─── EXTRACTED ENTRIES
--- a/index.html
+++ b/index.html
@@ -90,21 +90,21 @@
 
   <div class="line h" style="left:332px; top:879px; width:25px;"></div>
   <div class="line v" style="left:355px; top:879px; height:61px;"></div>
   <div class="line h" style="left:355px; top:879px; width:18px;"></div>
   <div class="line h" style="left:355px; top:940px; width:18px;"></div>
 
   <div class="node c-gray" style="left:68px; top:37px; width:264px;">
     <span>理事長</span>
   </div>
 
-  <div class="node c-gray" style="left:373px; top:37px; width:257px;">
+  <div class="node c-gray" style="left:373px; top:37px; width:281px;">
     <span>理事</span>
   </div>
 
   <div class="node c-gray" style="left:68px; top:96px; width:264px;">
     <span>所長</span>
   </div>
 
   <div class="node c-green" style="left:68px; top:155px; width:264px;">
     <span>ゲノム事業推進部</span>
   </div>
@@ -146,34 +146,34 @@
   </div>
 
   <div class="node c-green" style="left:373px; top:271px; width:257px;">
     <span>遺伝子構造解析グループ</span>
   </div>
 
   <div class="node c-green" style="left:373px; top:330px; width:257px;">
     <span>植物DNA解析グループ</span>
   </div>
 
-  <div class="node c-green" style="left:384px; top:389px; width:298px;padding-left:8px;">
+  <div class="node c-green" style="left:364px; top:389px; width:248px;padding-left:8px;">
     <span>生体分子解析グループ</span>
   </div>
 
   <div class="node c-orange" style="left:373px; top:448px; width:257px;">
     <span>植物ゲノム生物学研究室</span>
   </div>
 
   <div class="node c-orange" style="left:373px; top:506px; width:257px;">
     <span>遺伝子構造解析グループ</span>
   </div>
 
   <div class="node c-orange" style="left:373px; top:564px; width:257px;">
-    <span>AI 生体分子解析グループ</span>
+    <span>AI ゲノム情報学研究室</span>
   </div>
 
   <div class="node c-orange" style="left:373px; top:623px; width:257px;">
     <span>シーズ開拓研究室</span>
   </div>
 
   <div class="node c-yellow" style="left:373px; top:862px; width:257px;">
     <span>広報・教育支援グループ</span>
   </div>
──────
─── EXTRACTED ENTRIES
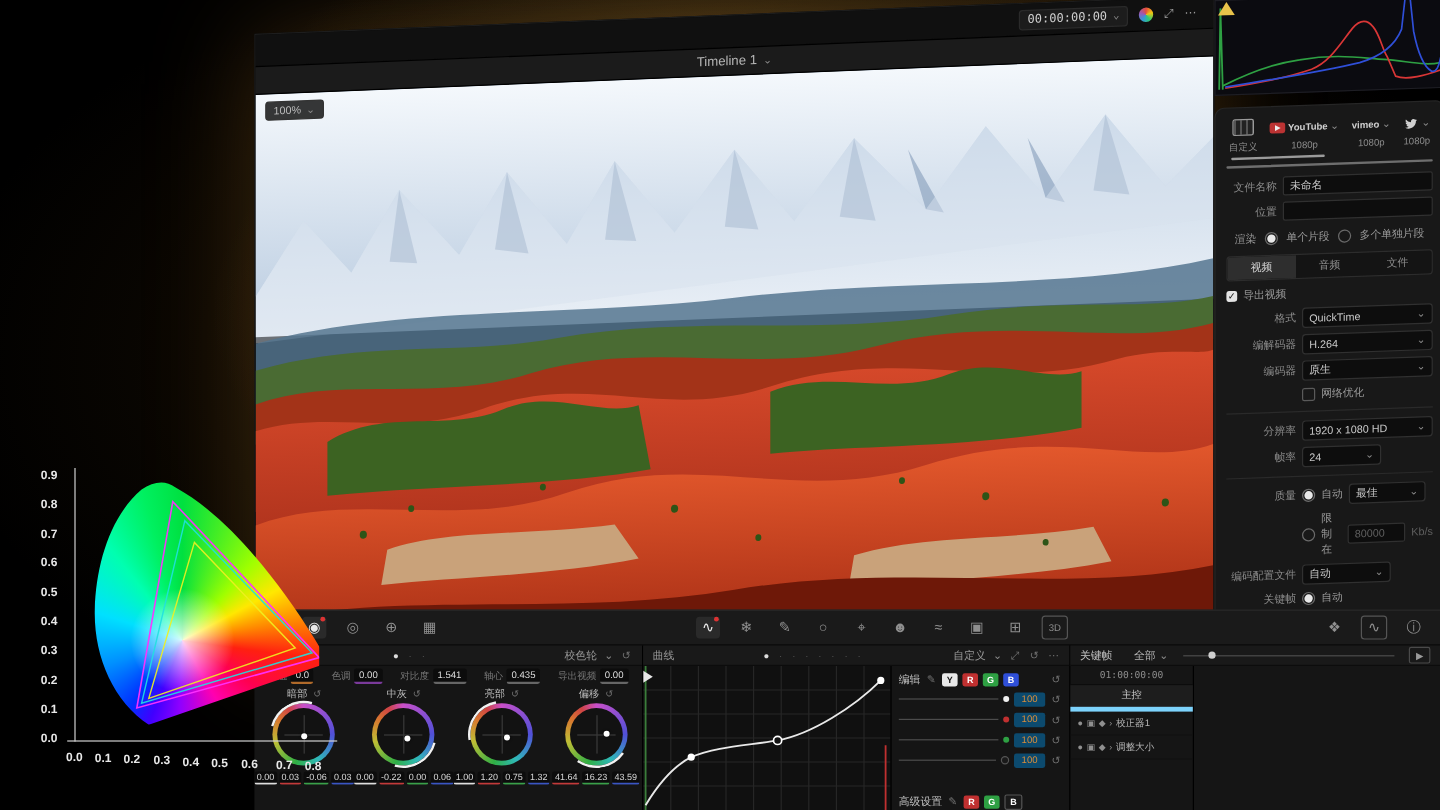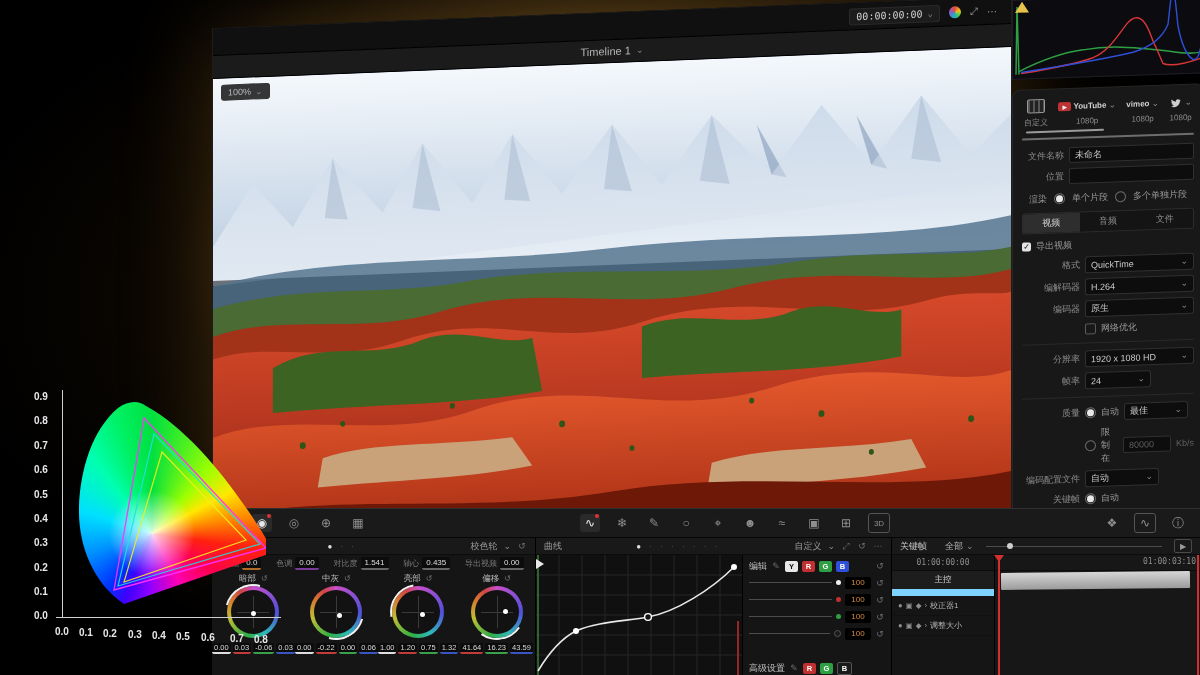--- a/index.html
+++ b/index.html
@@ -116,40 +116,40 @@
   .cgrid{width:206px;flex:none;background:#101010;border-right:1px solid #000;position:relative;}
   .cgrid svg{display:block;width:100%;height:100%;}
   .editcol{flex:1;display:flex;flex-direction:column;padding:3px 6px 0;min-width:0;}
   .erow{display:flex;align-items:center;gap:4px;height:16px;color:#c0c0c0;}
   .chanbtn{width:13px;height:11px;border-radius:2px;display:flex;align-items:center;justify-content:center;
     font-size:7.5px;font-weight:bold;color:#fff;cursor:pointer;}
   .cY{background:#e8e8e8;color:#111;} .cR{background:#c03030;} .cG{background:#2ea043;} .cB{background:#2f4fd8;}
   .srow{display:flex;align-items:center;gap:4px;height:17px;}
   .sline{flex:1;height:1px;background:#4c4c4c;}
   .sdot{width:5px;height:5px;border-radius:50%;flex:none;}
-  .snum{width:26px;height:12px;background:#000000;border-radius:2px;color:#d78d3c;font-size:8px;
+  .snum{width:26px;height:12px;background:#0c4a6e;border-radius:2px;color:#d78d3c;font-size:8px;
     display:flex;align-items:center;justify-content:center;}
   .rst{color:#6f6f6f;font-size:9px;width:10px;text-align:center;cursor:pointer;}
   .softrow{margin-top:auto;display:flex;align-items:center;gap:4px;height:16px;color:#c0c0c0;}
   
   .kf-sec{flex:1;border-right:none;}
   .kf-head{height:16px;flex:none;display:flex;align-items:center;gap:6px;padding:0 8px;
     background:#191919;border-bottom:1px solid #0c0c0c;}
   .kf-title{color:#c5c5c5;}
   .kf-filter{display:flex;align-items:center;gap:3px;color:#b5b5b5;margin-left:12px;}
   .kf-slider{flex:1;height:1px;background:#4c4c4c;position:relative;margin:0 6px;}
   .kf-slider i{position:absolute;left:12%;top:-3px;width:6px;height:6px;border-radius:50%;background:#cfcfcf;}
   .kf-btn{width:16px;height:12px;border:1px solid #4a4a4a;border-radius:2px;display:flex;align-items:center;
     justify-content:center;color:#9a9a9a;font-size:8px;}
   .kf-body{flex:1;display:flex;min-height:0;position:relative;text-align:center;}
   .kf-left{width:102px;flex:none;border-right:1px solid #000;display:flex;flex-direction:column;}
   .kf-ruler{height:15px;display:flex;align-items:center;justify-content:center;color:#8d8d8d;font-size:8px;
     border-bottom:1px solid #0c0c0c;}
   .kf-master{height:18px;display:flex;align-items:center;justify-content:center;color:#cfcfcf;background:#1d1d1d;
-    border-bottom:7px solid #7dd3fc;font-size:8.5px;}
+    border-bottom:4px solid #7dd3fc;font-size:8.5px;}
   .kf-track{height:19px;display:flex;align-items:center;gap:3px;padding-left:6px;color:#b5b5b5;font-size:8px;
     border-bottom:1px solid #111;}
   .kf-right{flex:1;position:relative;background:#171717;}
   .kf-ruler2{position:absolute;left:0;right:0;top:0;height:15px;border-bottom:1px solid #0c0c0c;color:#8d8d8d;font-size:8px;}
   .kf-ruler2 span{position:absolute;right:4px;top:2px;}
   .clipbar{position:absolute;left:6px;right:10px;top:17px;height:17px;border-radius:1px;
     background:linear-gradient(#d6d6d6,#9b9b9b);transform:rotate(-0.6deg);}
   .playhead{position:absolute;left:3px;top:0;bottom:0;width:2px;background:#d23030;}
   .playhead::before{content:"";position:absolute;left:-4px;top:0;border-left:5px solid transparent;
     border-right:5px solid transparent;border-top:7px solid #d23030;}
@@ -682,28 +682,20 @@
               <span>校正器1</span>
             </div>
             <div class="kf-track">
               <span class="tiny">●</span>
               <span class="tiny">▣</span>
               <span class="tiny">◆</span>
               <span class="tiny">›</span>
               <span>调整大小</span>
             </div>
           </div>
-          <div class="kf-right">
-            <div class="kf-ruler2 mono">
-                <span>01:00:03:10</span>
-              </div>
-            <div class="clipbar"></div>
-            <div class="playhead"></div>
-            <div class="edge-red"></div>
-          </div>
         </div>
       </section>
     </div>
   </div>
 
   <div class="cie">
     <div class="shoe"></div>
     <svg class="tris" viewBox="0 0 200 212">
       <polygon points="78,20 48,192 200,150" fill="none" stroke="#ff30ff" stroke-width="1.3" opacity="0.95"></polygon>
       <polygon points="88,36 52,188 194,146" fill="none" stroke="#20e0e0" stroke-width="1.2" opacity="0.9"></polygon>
──────
─── EXTRACTED ENTRIES
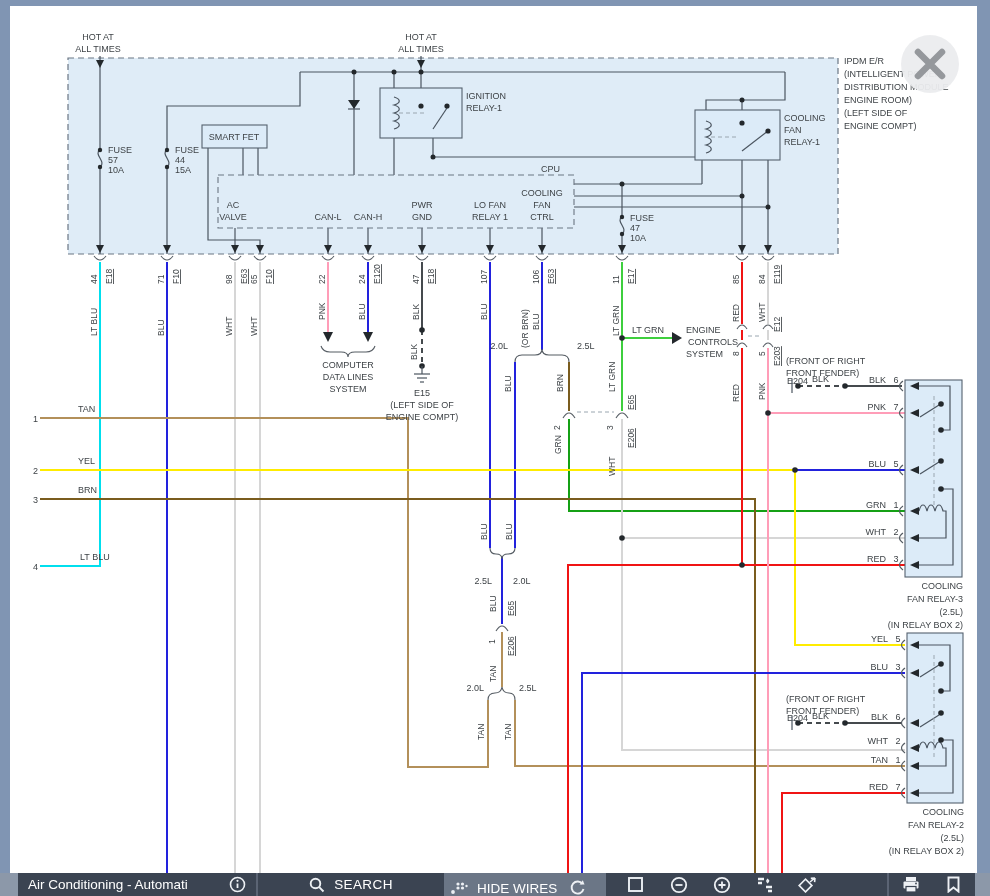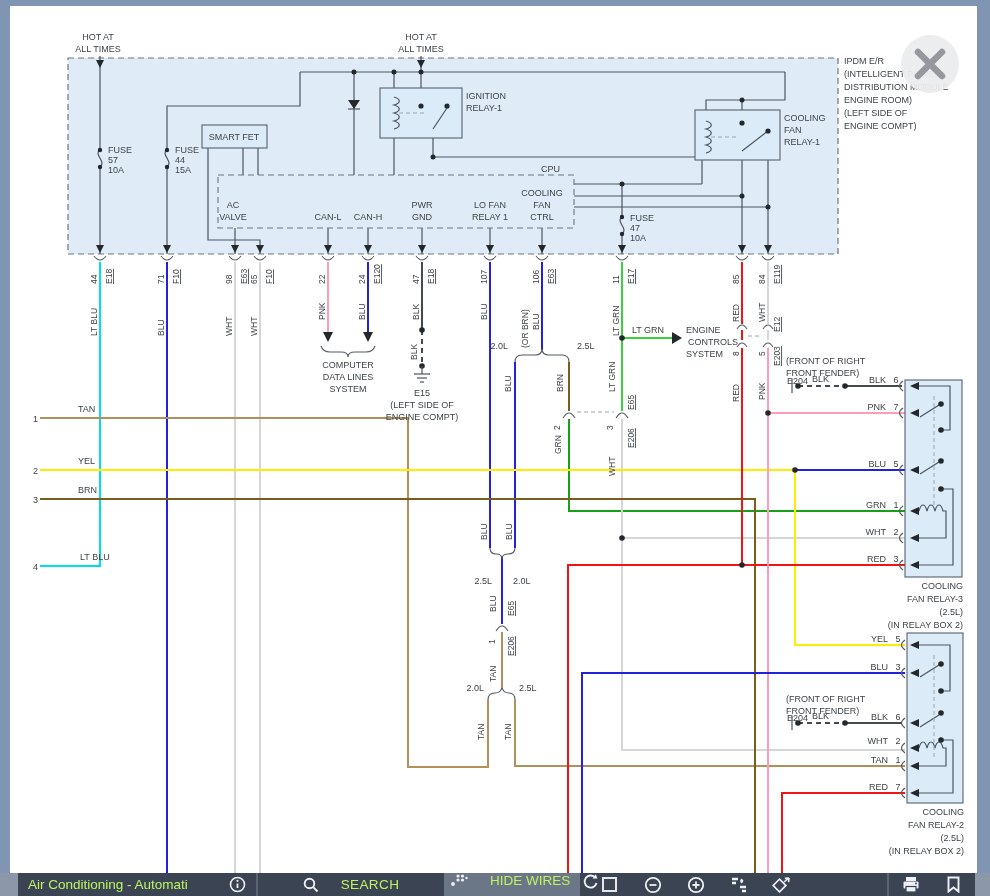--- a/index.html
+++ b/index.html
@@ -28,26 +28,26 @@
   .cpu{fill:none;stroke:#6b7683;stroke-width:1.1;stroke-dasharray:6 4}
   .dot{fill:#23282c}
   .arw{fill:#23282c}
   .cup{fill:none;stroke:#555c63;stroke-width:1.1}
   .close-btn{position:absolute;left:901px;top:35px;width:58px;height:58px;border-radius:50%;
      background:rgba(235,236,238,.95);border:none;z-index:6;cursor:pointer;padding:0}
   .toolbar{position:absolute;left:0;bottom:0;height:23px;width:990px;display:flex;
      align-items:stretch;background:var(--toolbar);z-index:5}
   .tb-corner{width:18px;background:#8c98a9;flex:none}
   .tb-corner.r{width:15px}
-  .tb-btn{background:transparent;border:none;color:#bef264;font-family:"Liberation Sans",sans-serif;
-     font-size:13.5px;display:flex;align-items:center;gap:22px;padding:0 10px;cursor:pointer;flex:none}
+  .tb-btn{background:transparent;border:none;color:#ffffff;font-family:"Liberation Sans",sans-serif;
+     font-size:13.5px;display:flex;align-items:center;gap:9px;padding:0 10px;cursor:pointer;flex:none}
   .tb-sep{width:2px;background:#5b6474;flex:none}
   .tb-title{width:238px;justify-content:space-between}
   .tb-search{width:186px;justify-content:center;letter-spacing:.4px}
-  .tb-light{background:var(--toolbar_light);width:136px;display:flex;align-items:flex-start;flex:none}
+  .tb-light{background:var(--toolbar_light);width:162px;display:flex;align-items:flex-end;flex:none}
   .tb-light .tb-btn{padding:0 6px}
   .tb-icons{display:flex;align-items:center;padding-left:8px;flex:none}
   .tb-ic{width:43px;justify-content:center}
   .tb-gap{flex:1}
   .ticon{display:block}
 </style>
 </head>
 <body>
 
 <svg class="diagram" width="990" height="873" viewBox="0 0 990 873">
──────
→ YOUR GOAL:
Wherever a line in the records above includes "size", count it, then give the total and nothing besides.

→ SOLUTION TO THE PROBLEM:
12